> **INSTRUCTIONS FOR THE TASK**: What you write must match, character for character, the lines from the one with "font-size: 16px ->" down to the one with "#b91c1c -> #a21caf" in the listing below, minus its pictures.

> **RECORDS TO USE**:

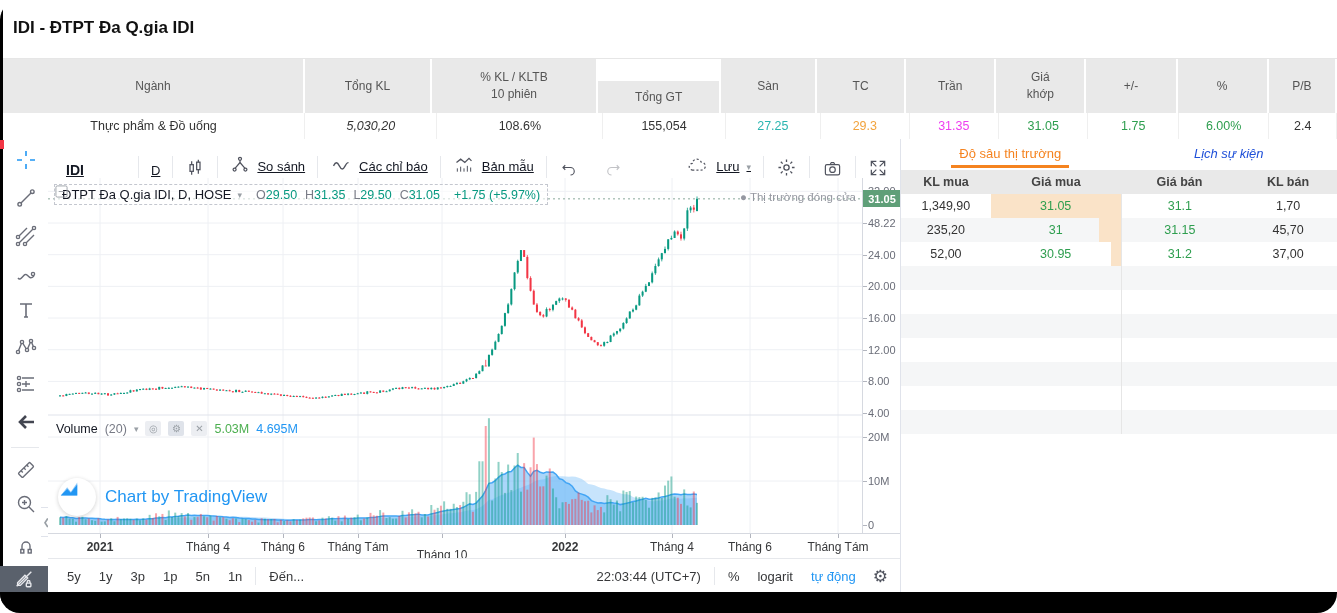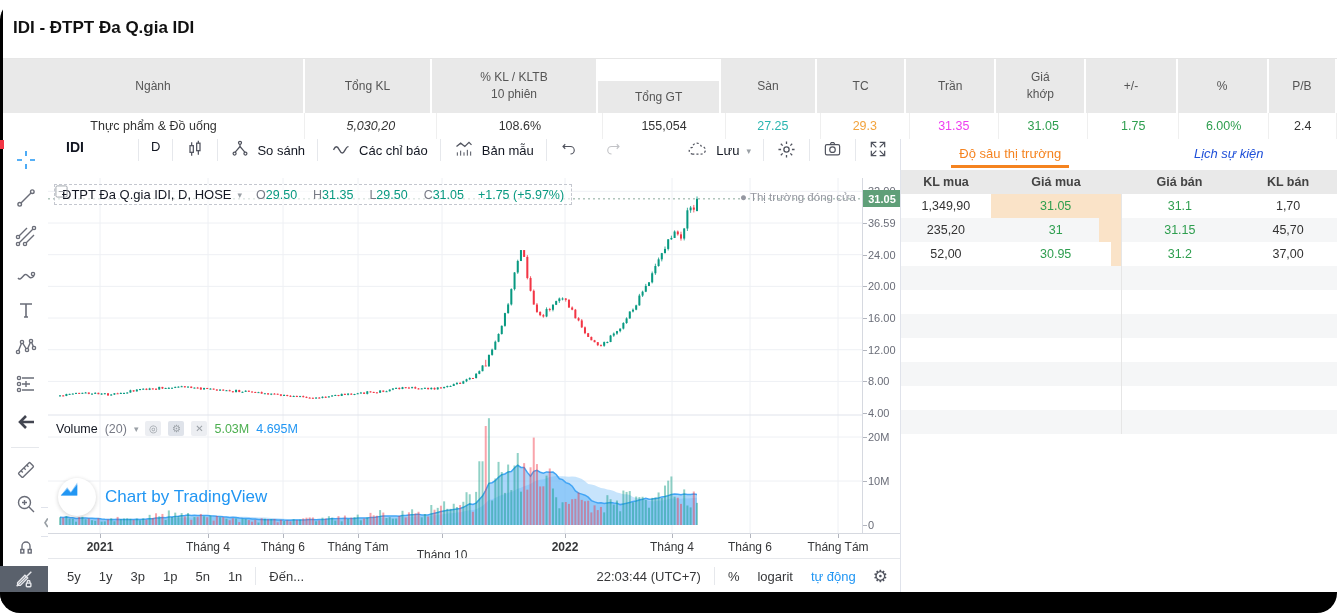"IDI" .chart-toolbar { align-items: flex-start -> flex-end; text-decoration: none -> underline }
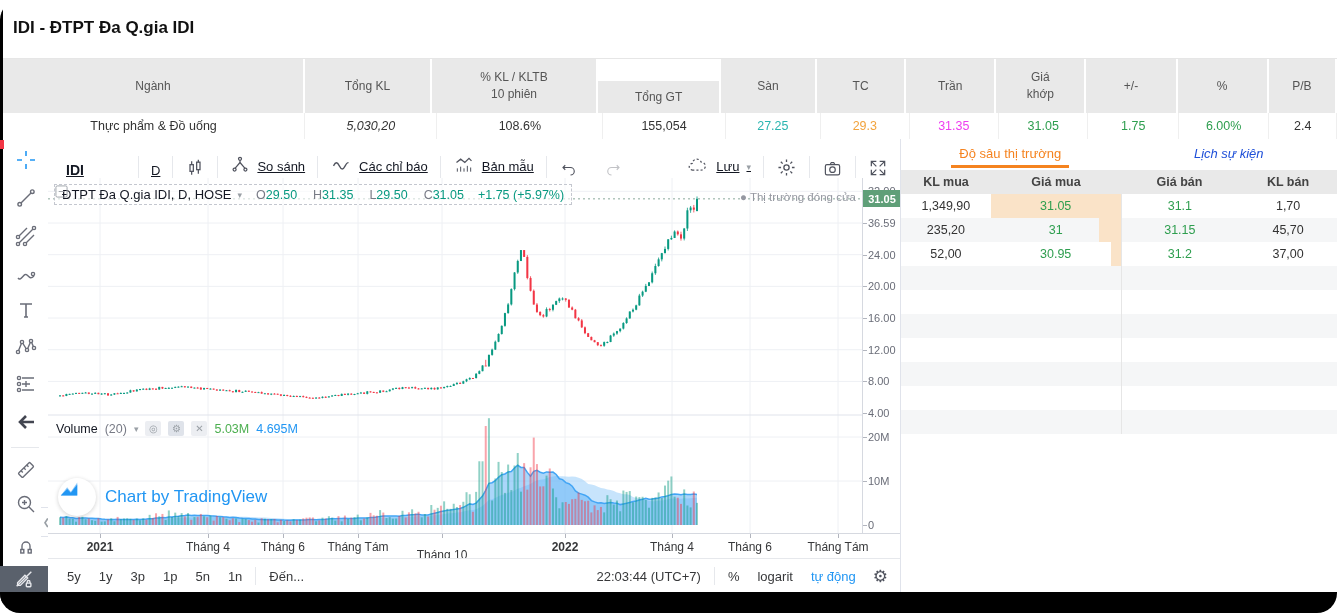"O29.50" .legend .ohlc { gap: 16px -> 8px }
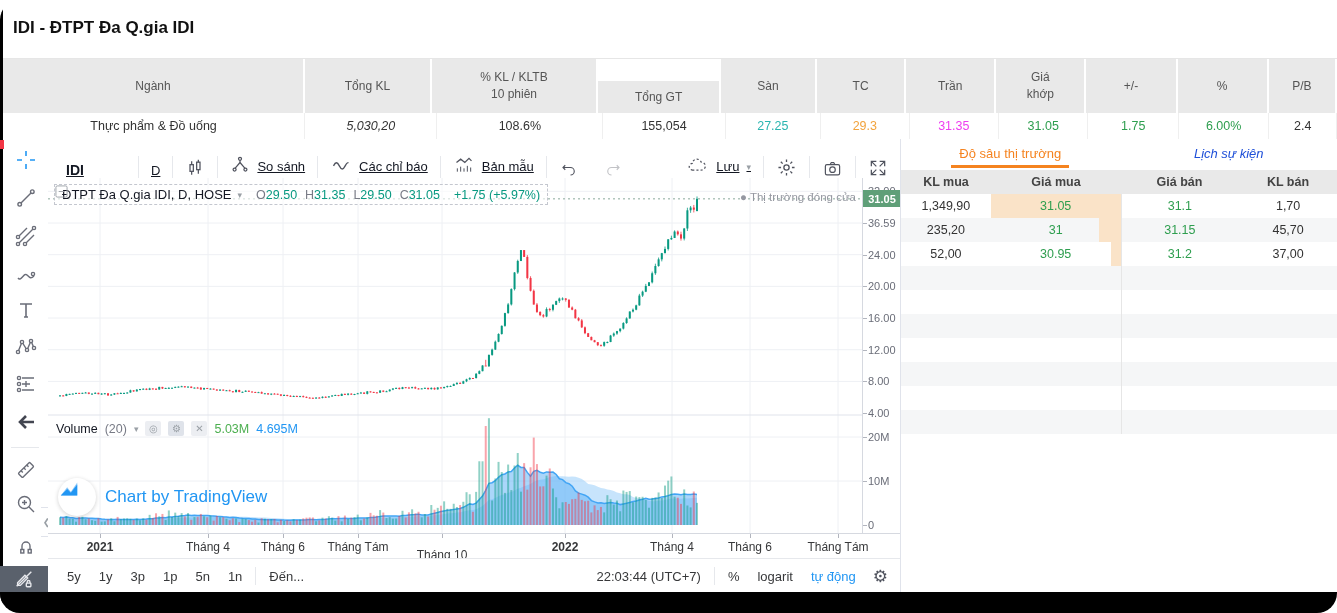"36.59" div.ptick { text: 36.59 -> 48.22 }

--

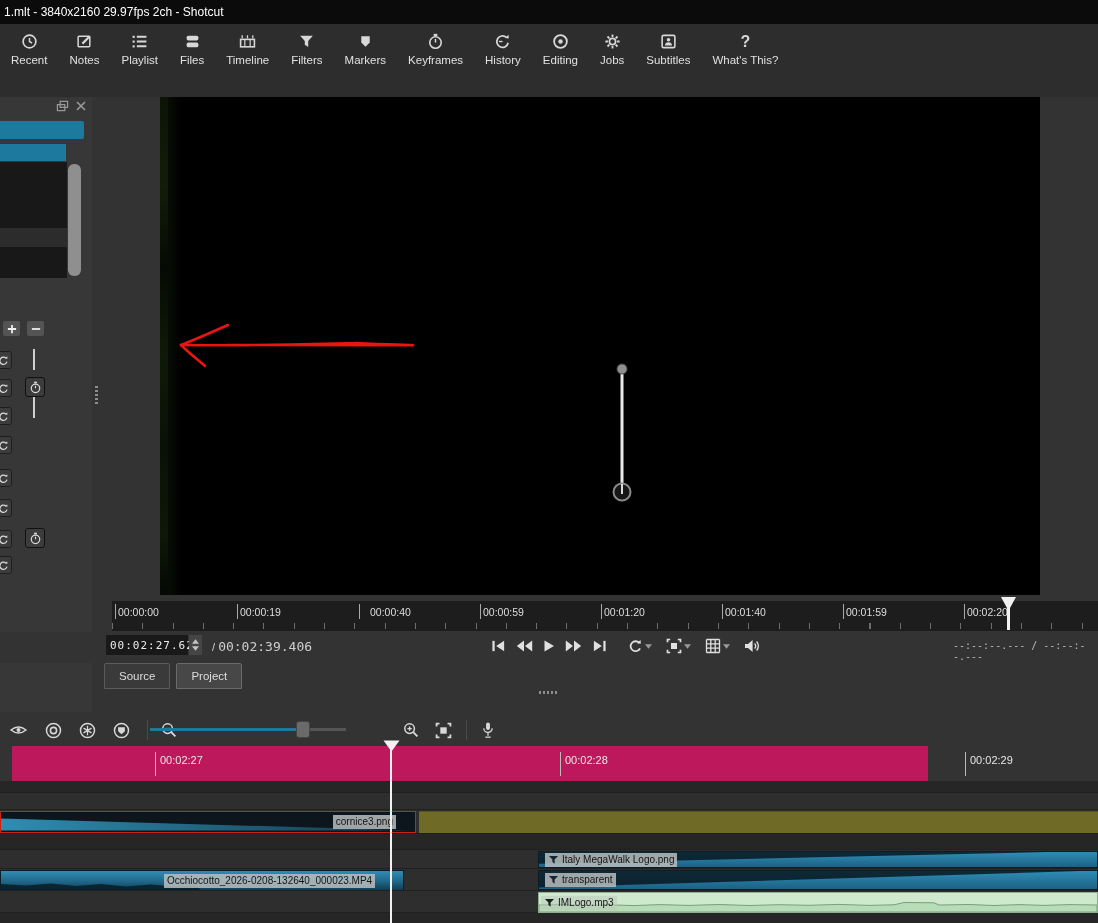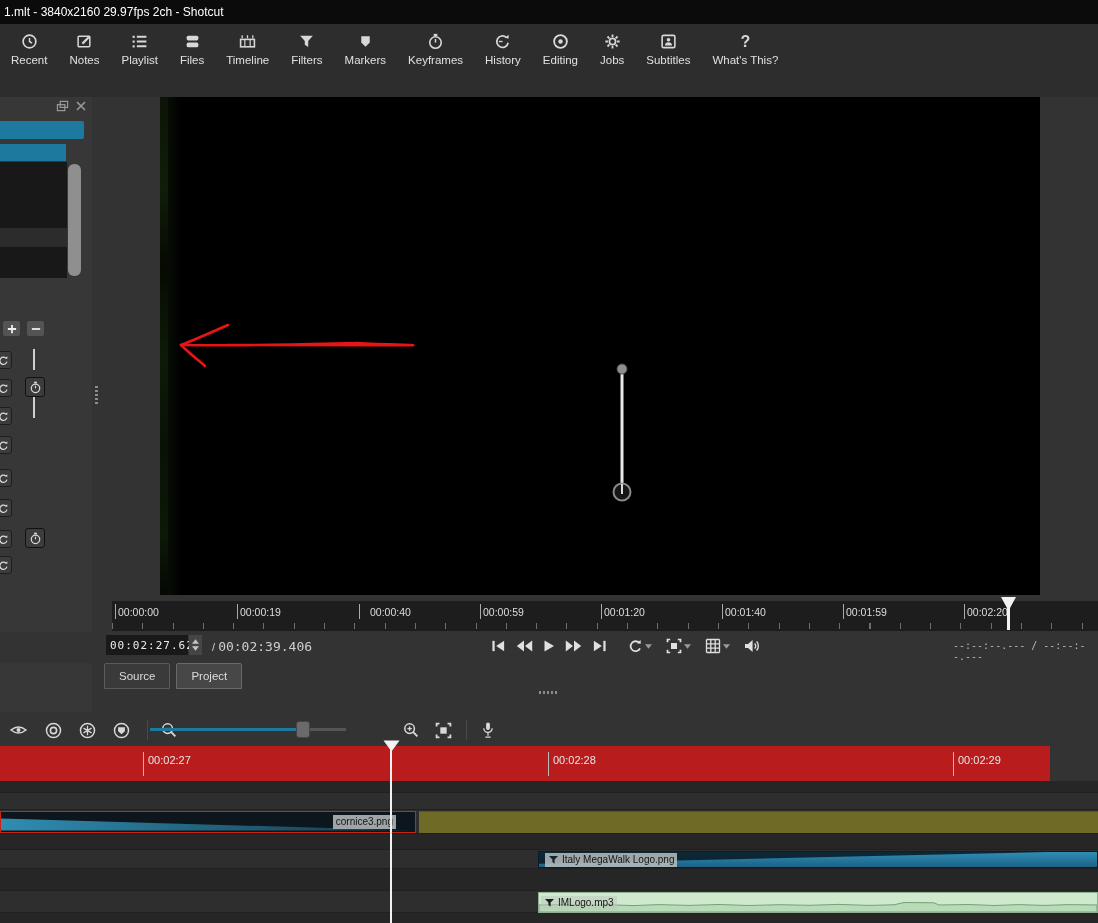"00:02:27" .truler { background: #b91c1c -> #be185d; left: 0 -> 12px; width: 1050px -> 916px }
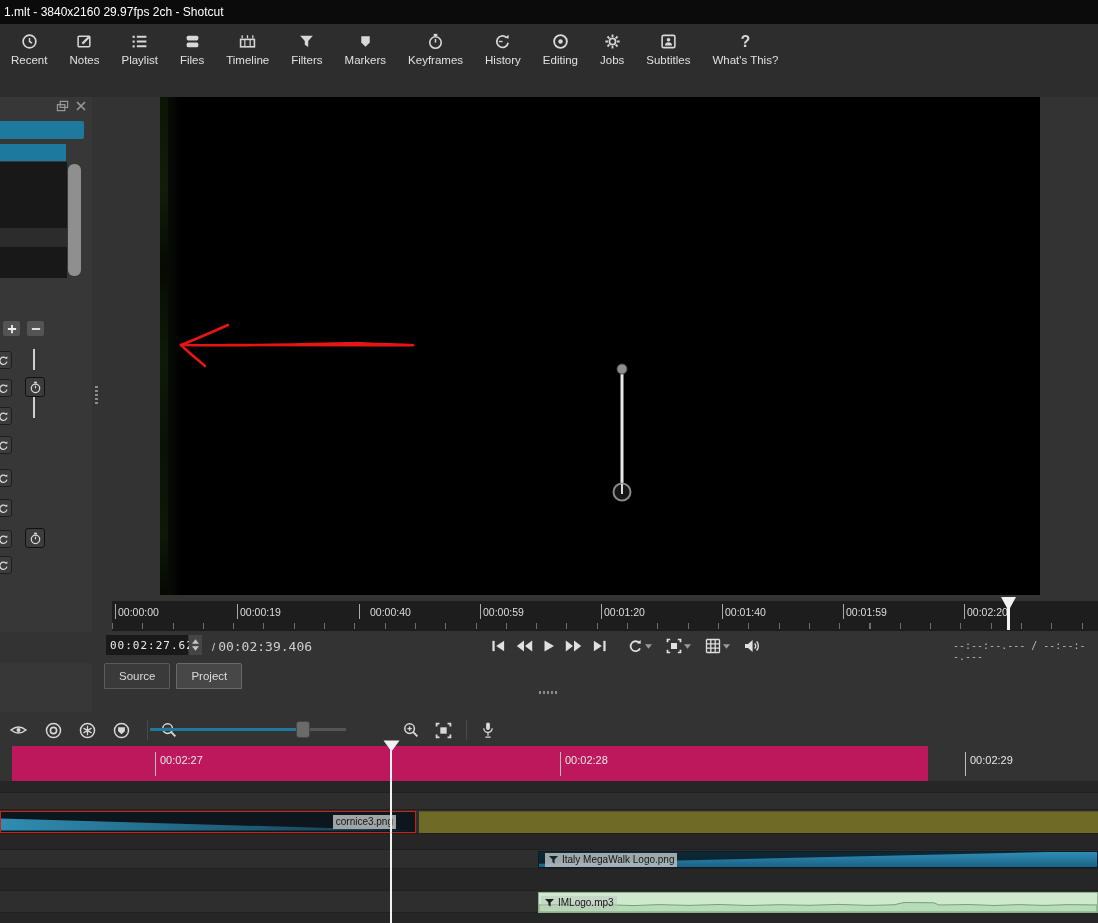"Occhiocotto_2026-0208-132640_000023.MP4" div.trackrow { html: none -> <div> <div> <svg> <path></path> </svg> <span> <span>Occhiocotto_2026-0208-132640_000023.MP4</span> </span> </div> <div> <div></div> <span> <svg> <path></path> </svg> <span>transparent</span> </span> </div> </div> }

* * *

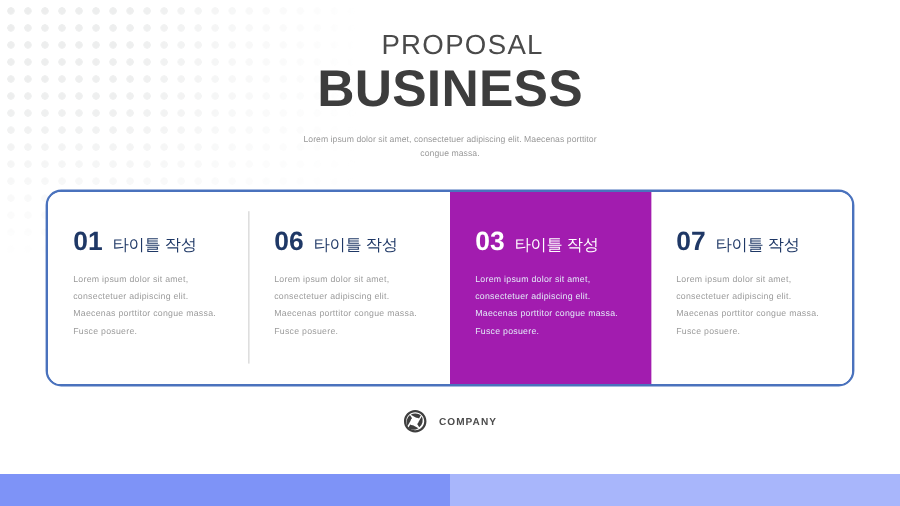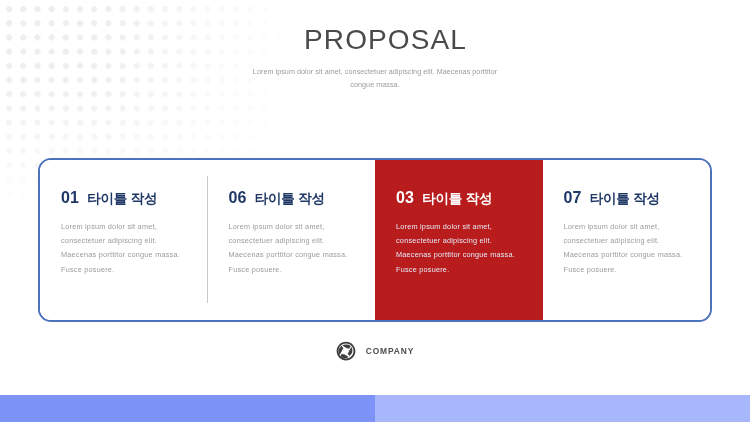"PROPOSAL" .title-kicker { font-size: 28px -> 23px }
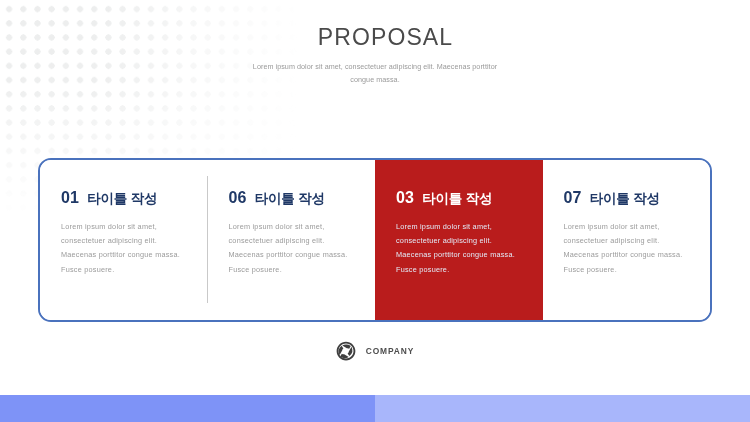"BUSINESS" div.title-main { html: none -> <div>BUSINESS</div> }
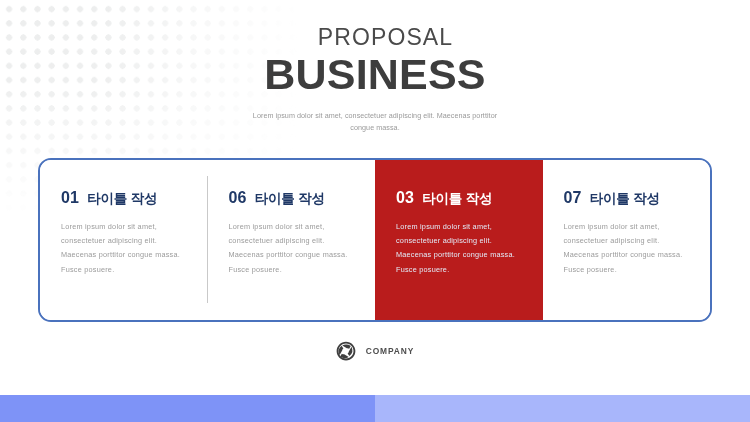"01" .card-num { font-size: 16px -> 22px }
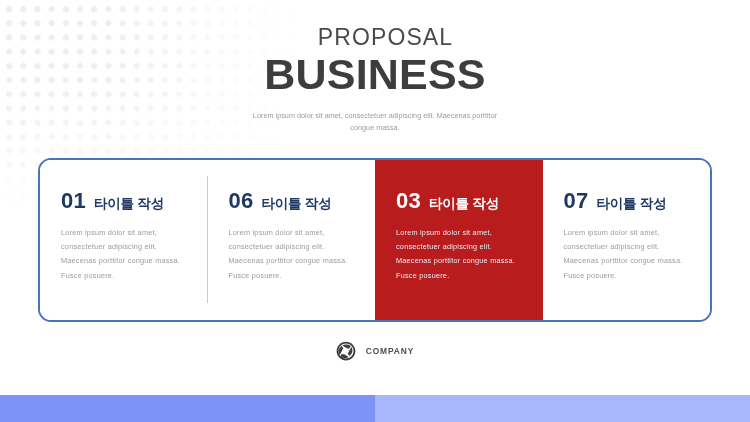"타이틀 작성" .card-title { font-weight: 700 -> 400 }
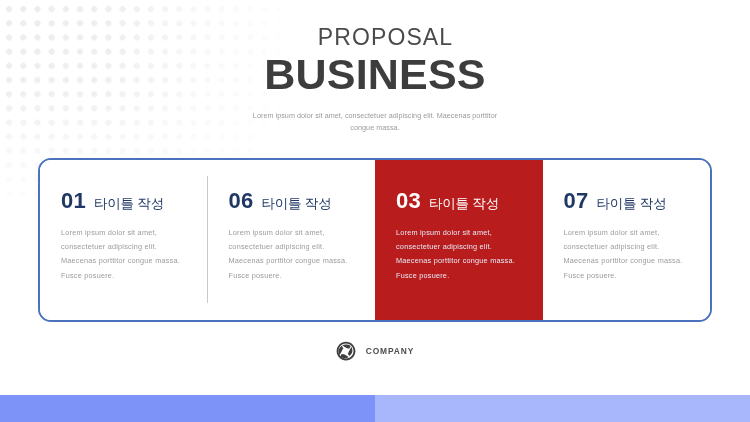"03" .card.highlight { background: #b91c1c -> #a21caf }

> **ANSWER FOR THE TASK**:
"01" .card-num { font-size: 16px -> 22px }
"타이틀 작성" .card-title { font-weight: 700 -> 400 }
"03" .card.highlight { background: #b91c1c -> #a21caf }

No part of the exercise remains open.